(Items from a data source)
────

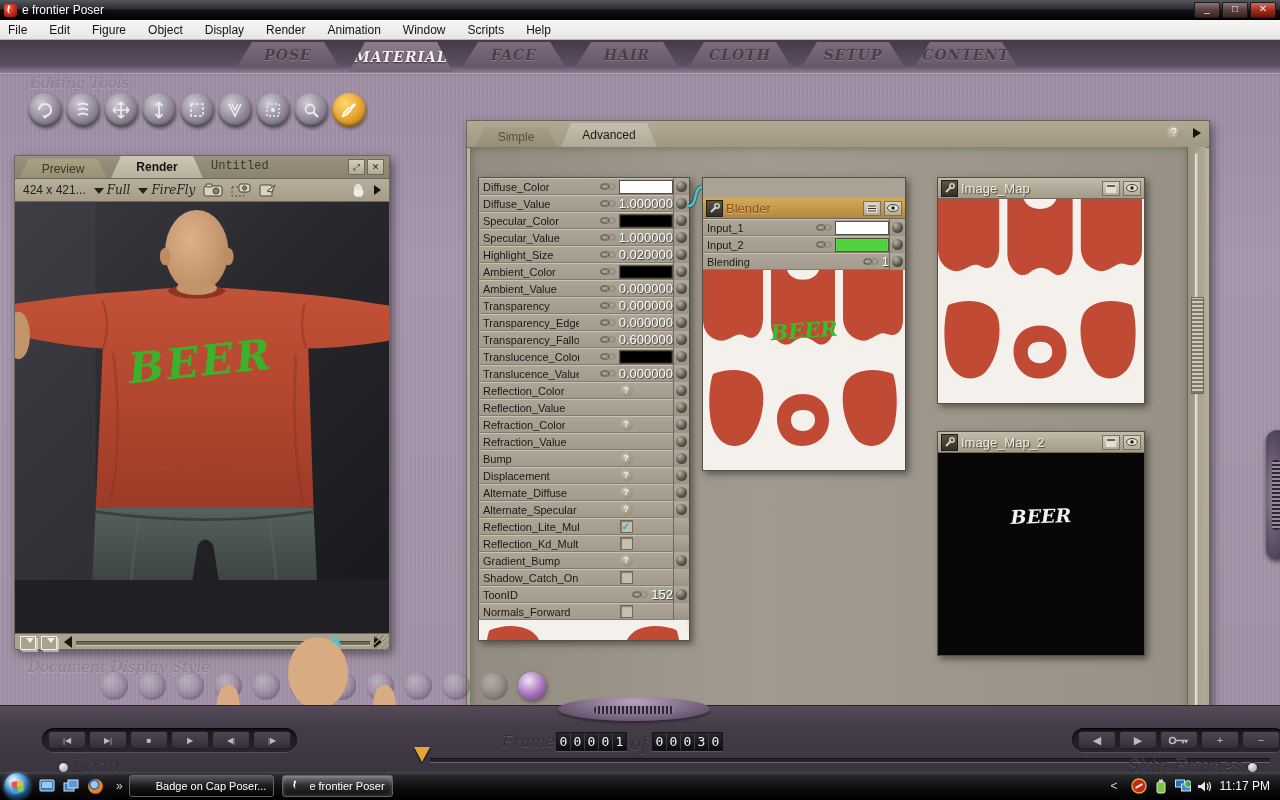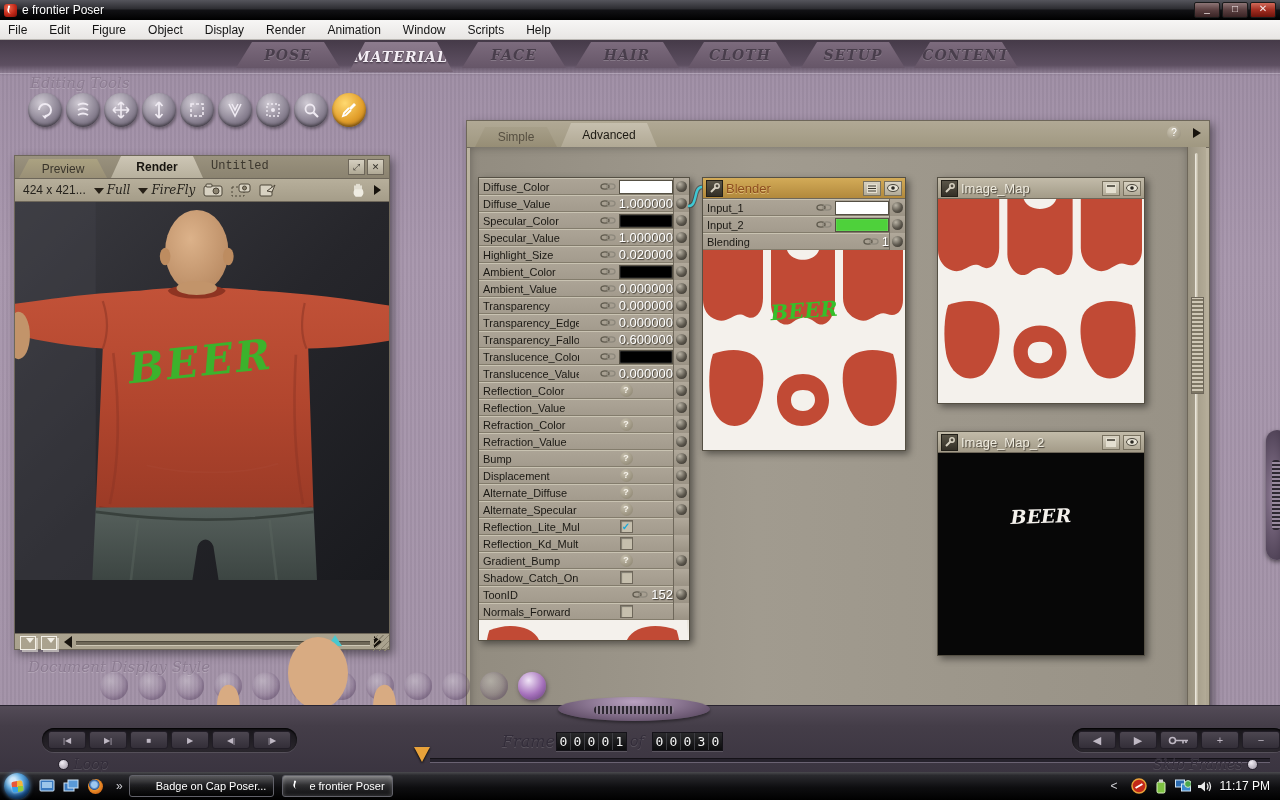"Blender" .node-title.gold { margin-top: none -> 20px }
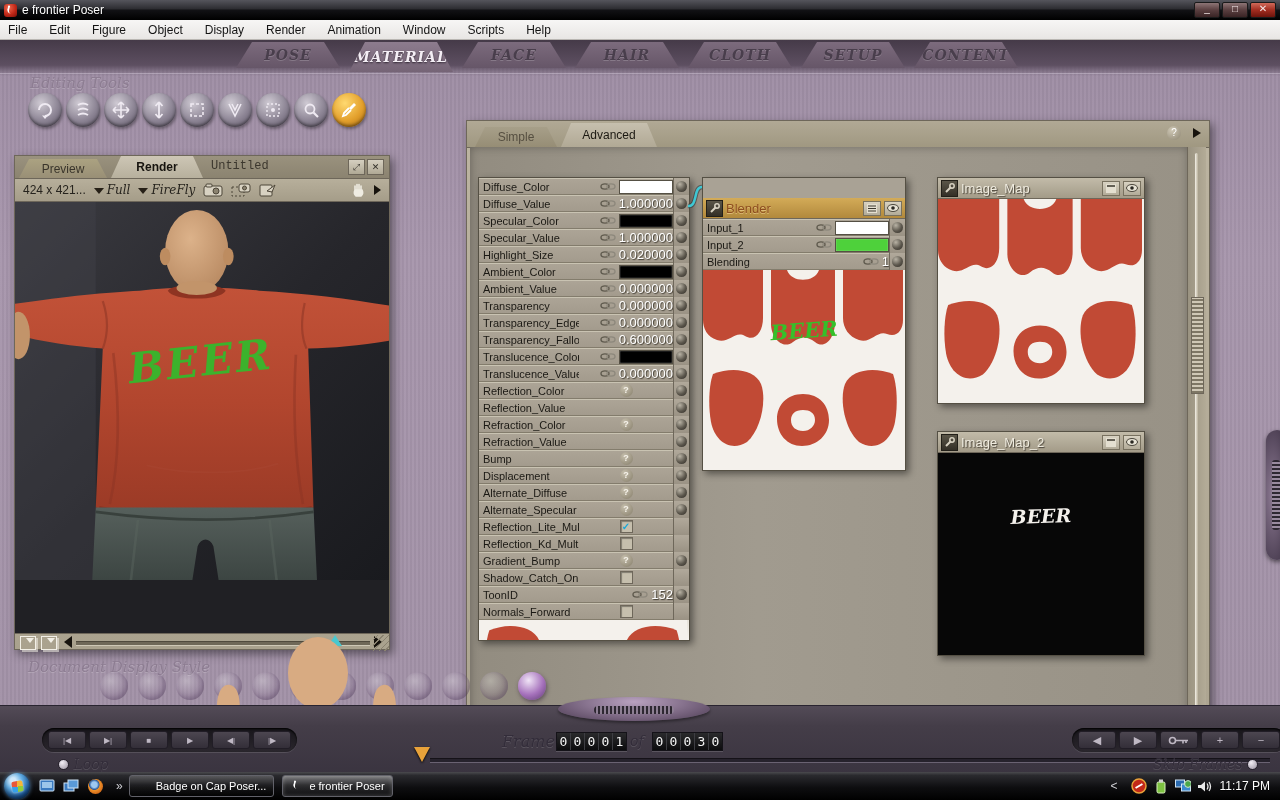"of" .anim-label { font-size: 14px -> 18px }
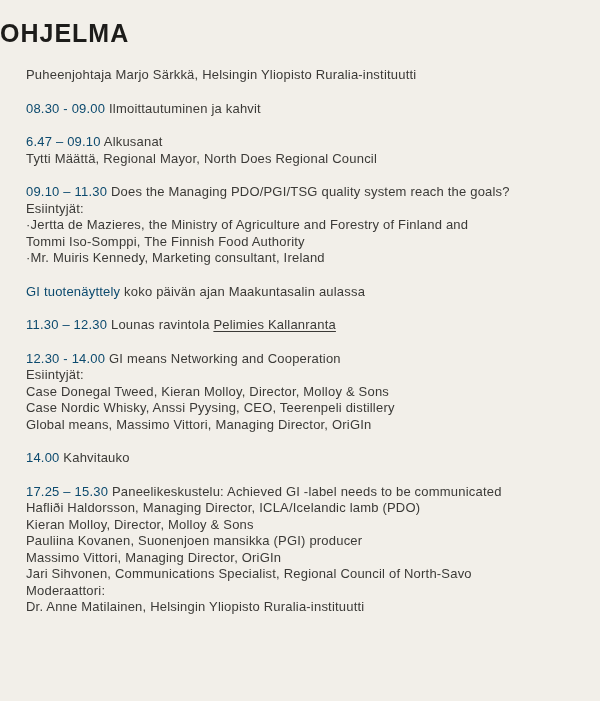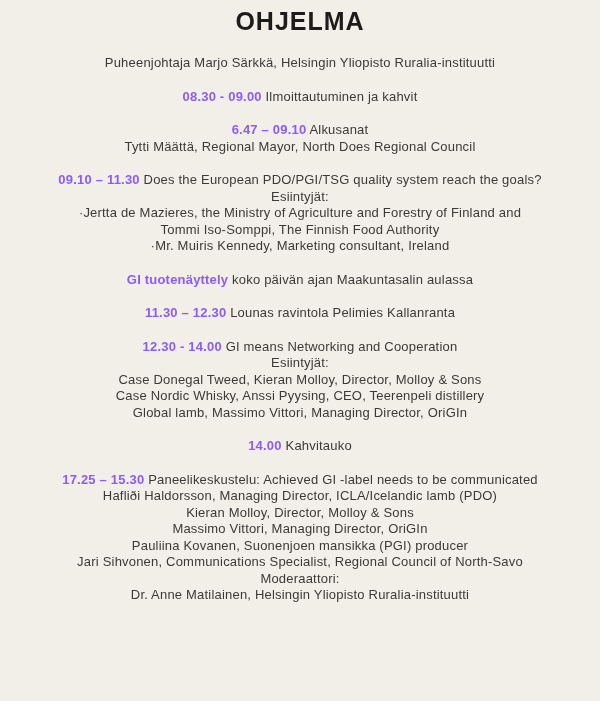"OHJELMA" .document { padding-top: 8px -> 20px; text-align: center -> none }
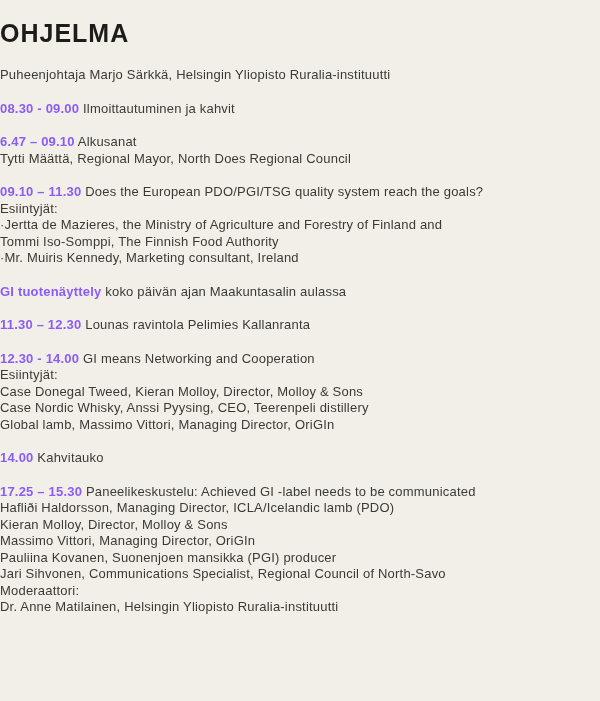"Puheenjohtaja Marjo Särkkä, Helsingin" .block { margin-left: none -> 26px }
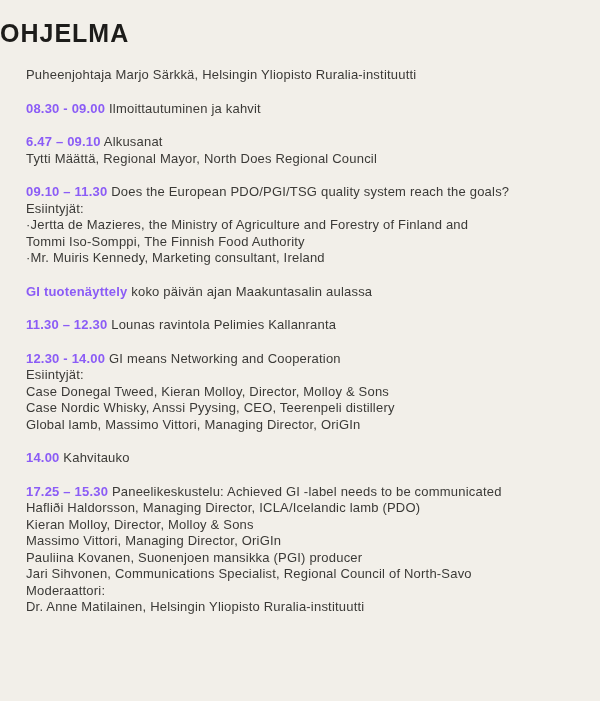"08.30 - 09.00" .seg-bold { color: #8b5cf6 -> #0c4a6e; font-weight: 700 -> 400 }
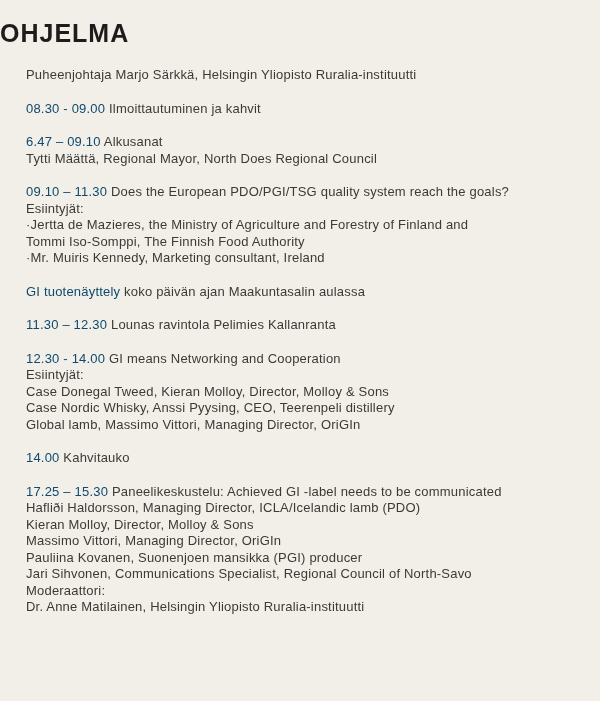"Does the European PDO/PGI/TSG quality" span { text: European -> Managing }
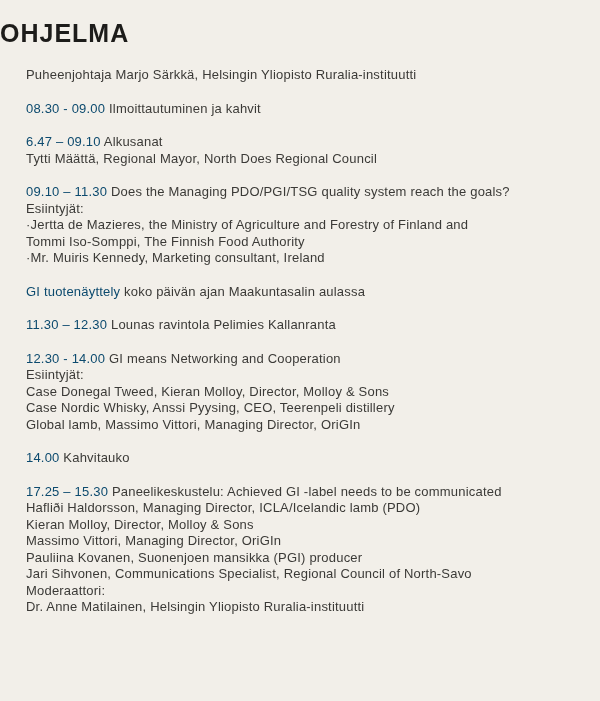"Pelimies Kallanranta" .seg-underline { text-decoration: none -> underline }
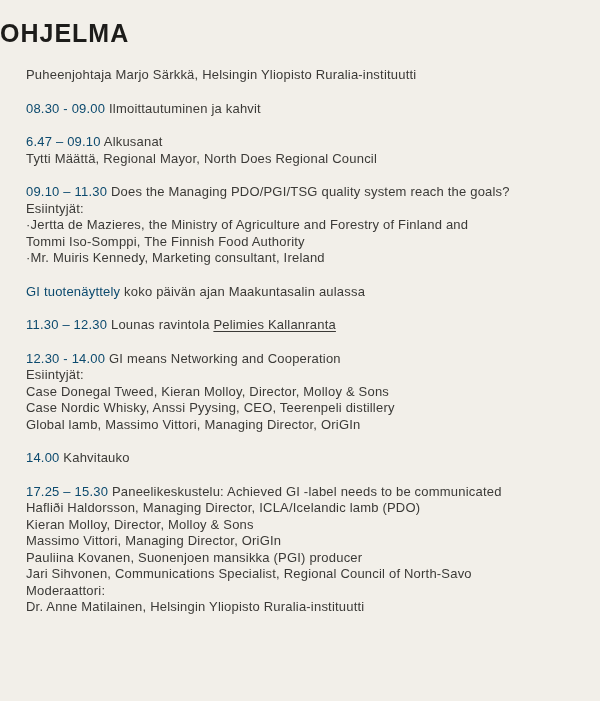"Global lamb, Massimo Vittori, Managing" span { text: lamb -> means }
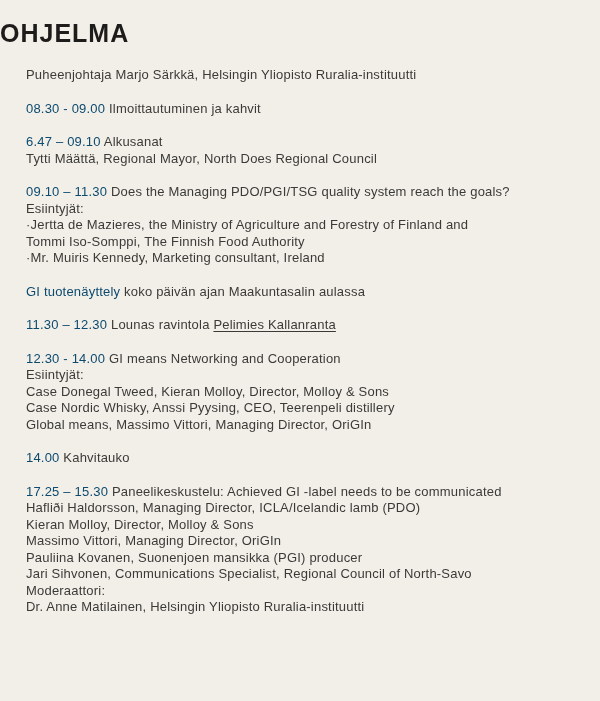"Massimo Vittori, Managing Director," div.line { order: before "Pauliina Kovanen, Suonenjoen mansikka" -> after "Pauliina Kovanen, Suonenjoen mansikka" }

────

PROBLEM REQUIREMENTS: Your task is to print exactly the lines from the one containing "color: #8b5cf6 ->" through the final line of the records above, with no pictures and nothing more.

SOLUTION TO THIS TASK:
"08.30 - 09.00" .seg-bold { color: #8b5cf6 -> #0c4a6e; font-weight: 700 -> 400 }
"Does the European PDO/PGI/TSG quality" span { text: European -> Managing }
"Pelimies Kallanranta" .seg-underline { text-decoration: none -> underline }
"Global lamb, Massimo Vittori, Managing" span { text: lamb -> means }
"Massimo Vittori, Managing Director," div.line { order: before "Pauliina Kovanen, Suonenjoen mansikka" -> after "Pauliina Kovanen, Suonenjoen mansikka" }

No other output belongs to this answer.